3. Est-ce vraiment nouveau ?

Tout le monde connaît une personne touchée par le cancer. L'arrêt touche une corde sensible. Mais ce n'est certainement pas nouveau ou révolutionnaire. L'arrêt applique la législation existante relative à l'antidiscrimination et la jurisprudence de la Cours de Justice.

 

Ce qui est bien entendu nouveau, c'est que les conséquences (physiques et morales) permanentes du (traitement du) cancer sont considérées pour la première fois avec autant de mots comme handicap.

4. Morale de l'histoire : un employeur peut-il encore licencier une personne atteinte du cancer ?

Franchement, oui ! L'arrêt n'a pas touché au pouvoir de licenciement de l'employeur. Un licenciement est et reste donc toujours possible, avec ou sans répercussions financières pour l'employeur.

 

Si le licenciement est indépendant du handicap, il n'y a alors pas de problème. Il devra être justifié et motivé (par exemple : attitude, motif grave, etc.).

 

Si la résiliation a un rapport avec le handicap, d'autres choses entrent alors en jeu. L'employeur devra vérifier précisément s'il existe toujours une correspondance entre les capacités (restantes) d'un travailleur et la situation professionnelle au sein de l'entreprise. Le cas échéant, il devra apporter des adaptations raisonnables. S'il ne le fait pas, l'employeur est potentiellement redevable de dommages et intérêts.

 

Bien entendu, il n'est pas toujours possible pour l'employeur de réaliser les adaptations techniques ou organisationnelles nécessaires au niveau de l'entreprise. La nature des activités, la taille de l'entreprise, l'infrastructure de l'entreprise, l'organisation du travail et d'autres choses de ce genre peuvent être des facteurs limitatifs qui font que les adaptations ne ressortent pas de ce que l'on peut qualifier de raisonnable. Si l'employeur peut le démontrer, le licenciement ne sera alors pas considéré comme discriminatoire. Il s'agit d'une question de fait.

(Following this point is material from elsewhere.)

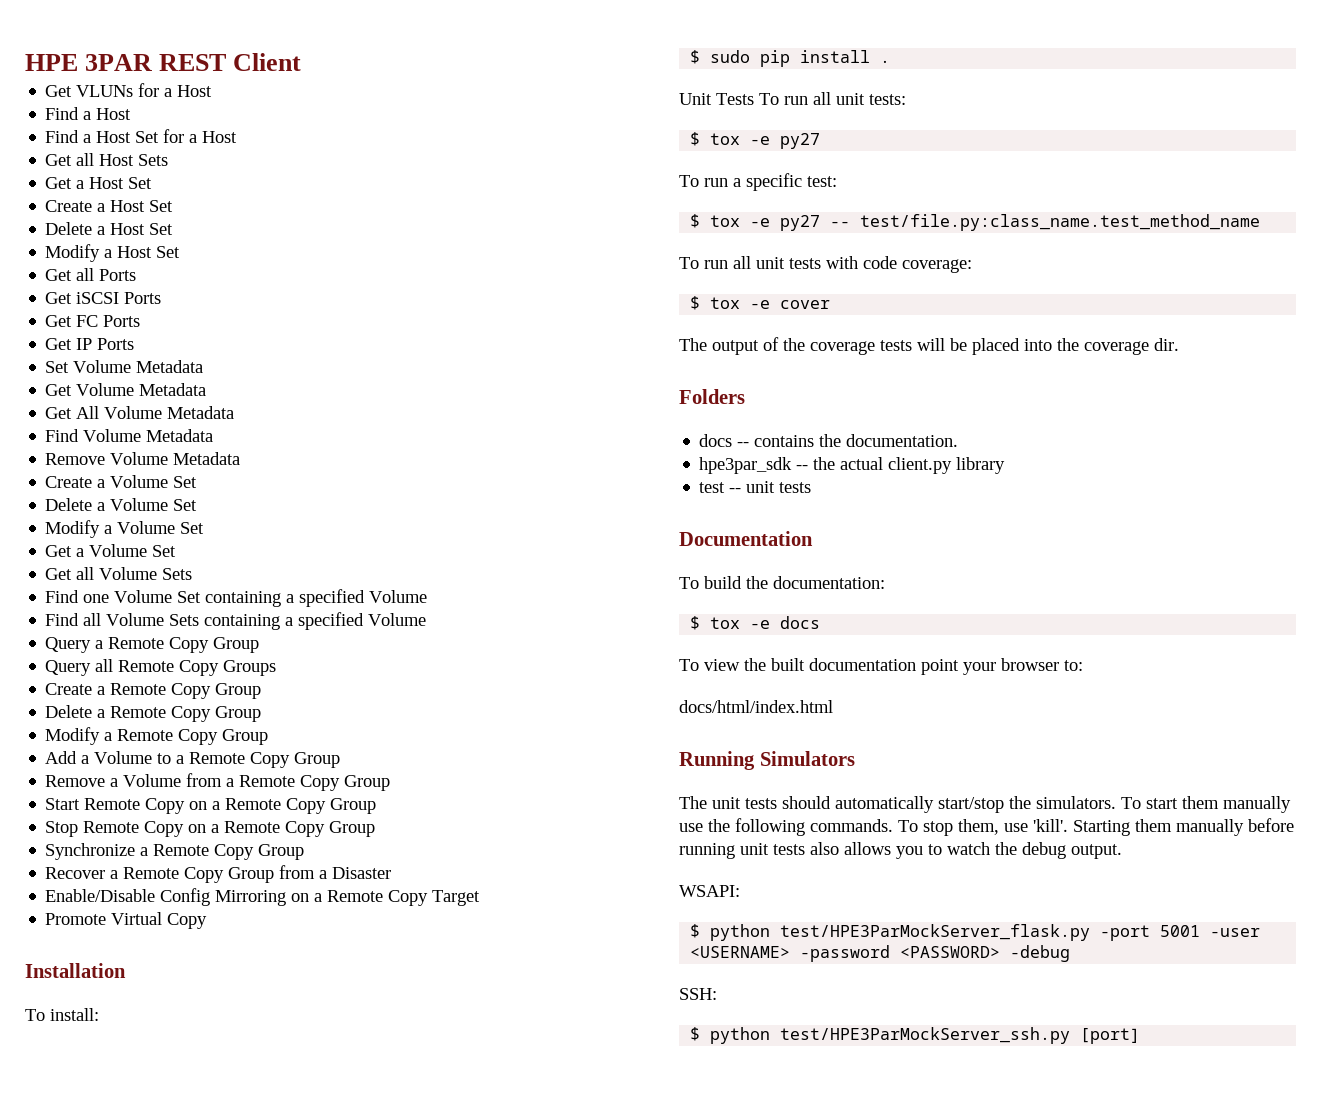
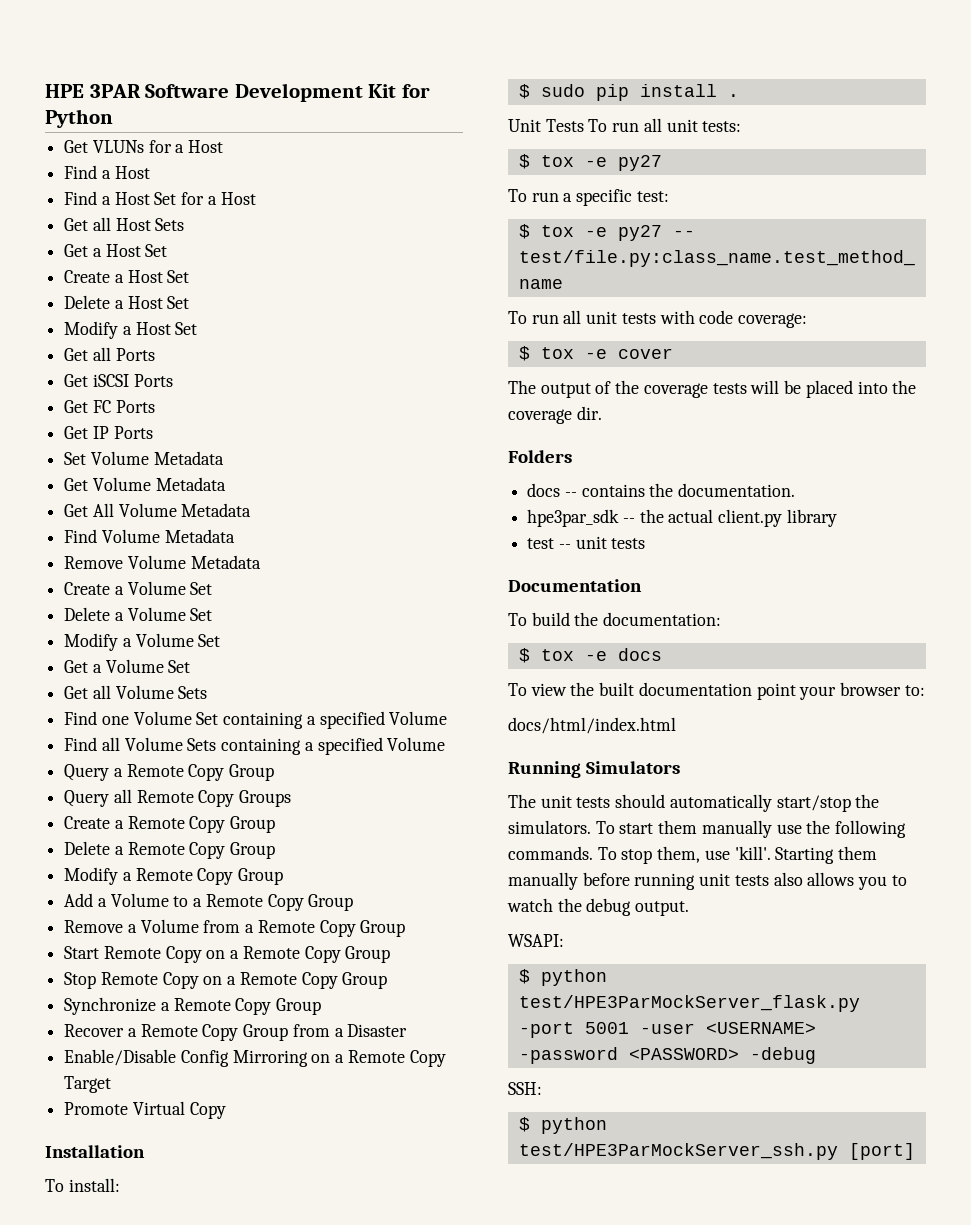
[159,53,302,71] REST Client -> [145,83,430,102] [45,109,113,128] Software Development Kit for Python

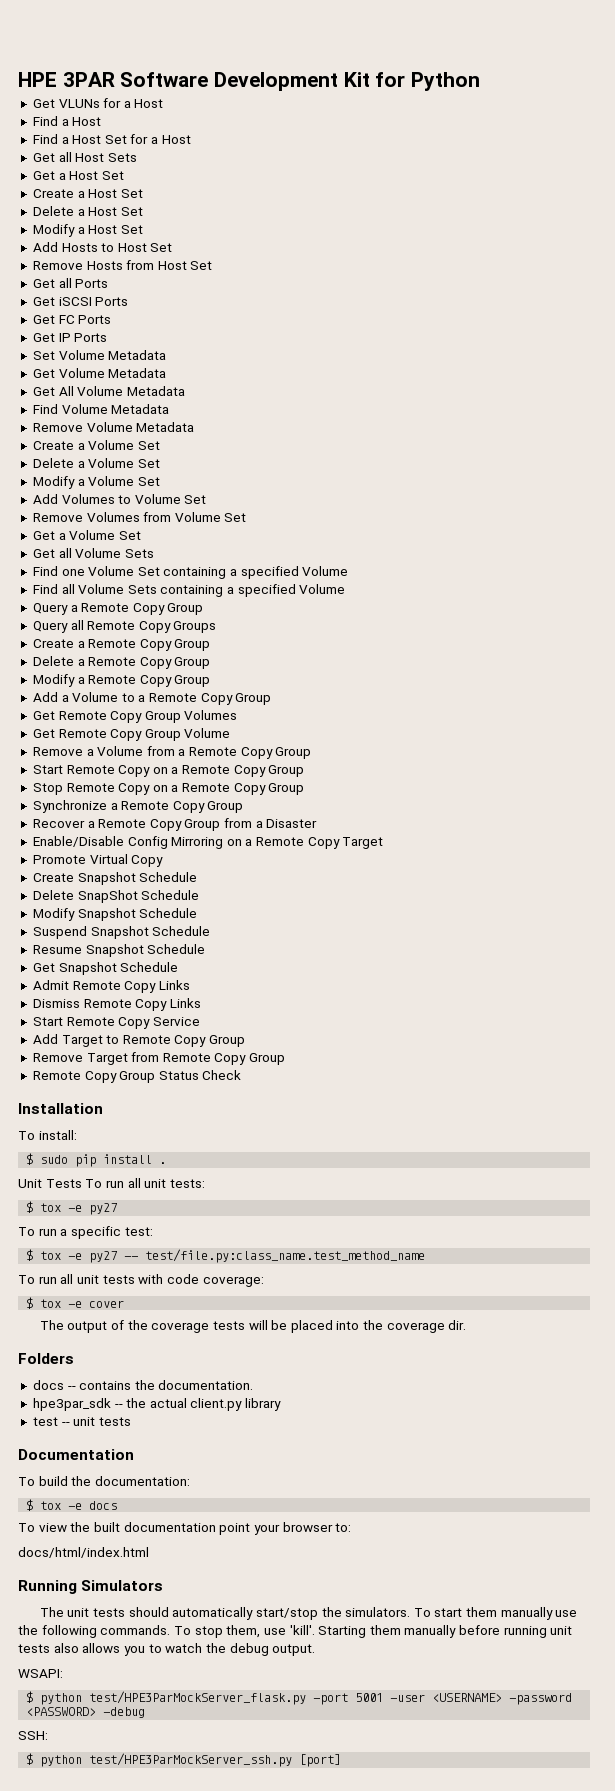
(198, 328) none -> [32,242,173,252] [32,260,213,270] // Add Hosts to Host Set // Remove Hosts from Host Set
(221, 640) none -> [32,494,207,504] [32,512,247,522] // Add Volumes to Volume Set // Remove Volumes from Volume Set
(354, 902) none -> [32,710,238,723] [32,728,231,741] // Get Remote Copy Group Volumes // Get Remote Copy Group Volume
(226, 1110) none -> [32,872,198,885] [32,890,200,903] [32,908,198,921] [32,926,211,939] [32,944,206,957] [32,962,179,975] [32,980,190,993] [32,998,201,1011] [32,1017,200,1029] [32,1034,246,1047] [32,1052,286,1065] [32,1070,242,1083] // Create Snapshot Schedule // Delete SnapShot Schedule // Modify Snapshot Schedule // Suspend Snapshot Schedule // Resume Snapshot Schedule // Get Snapshot Schedule // Admit Remote Copy Links // Dismiss Remote Copy Links // Start Remote Copy Service // Add Target to Remote Copy Group // Remove Target from Remote Copy Group // Remote Copy Group Status Check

5. Motivation et le trajet de réintégration

L'obligation d'exécuter des adaptations raisonnables est une idée accueillie favorablement depuis longtemps dans plusieurs dispositions concernant l'évaluation de la santé d'un travailleur en incapacité de travail définitive dans le cadre de sa réintégration. C'est également le cas dans le trajet de réintégration récemment introduit.  

 

Dans un trajet de réintégration de ce genre, il est possible que le conseiller en prévention-médecin du travail (CP/MT) juge que le travailleur n'est plus en mesure d'exécuter le travail convenu. Mais, qu'il est bel et bien en mesure d'exécuter un autre travail ou un travail adapté auprès de l'employeur.

 

Dans cette circonstance, l'employeur doit établir un plan de réintégration en concertation avec le travailleur et le CP-MT. S'il n'y arrive pas, il doit établir en concertation un rapport dans lequel il motive la raison pour laquelle iil n'est pas possible de proposer un autre travail ou un travail adapté.

 

Dans ce cadre, il est important que les travailleurs en incapacité de travail définitive pour le travail convenu puissent être considérés comme des travailleurs avec un handicap.

 

Dans ce contexte, il est important que l'employeur fasse tout ce qui est nécessaire pour prévoir des adaptations raisonnables (comme l'adaptation du régime de travail, l'adaptation de la répartition des tâches…). S'il devait s'avérer que ce n'est pas le cas, une discrimination sur la base d'un handicap peut lui être reprochée.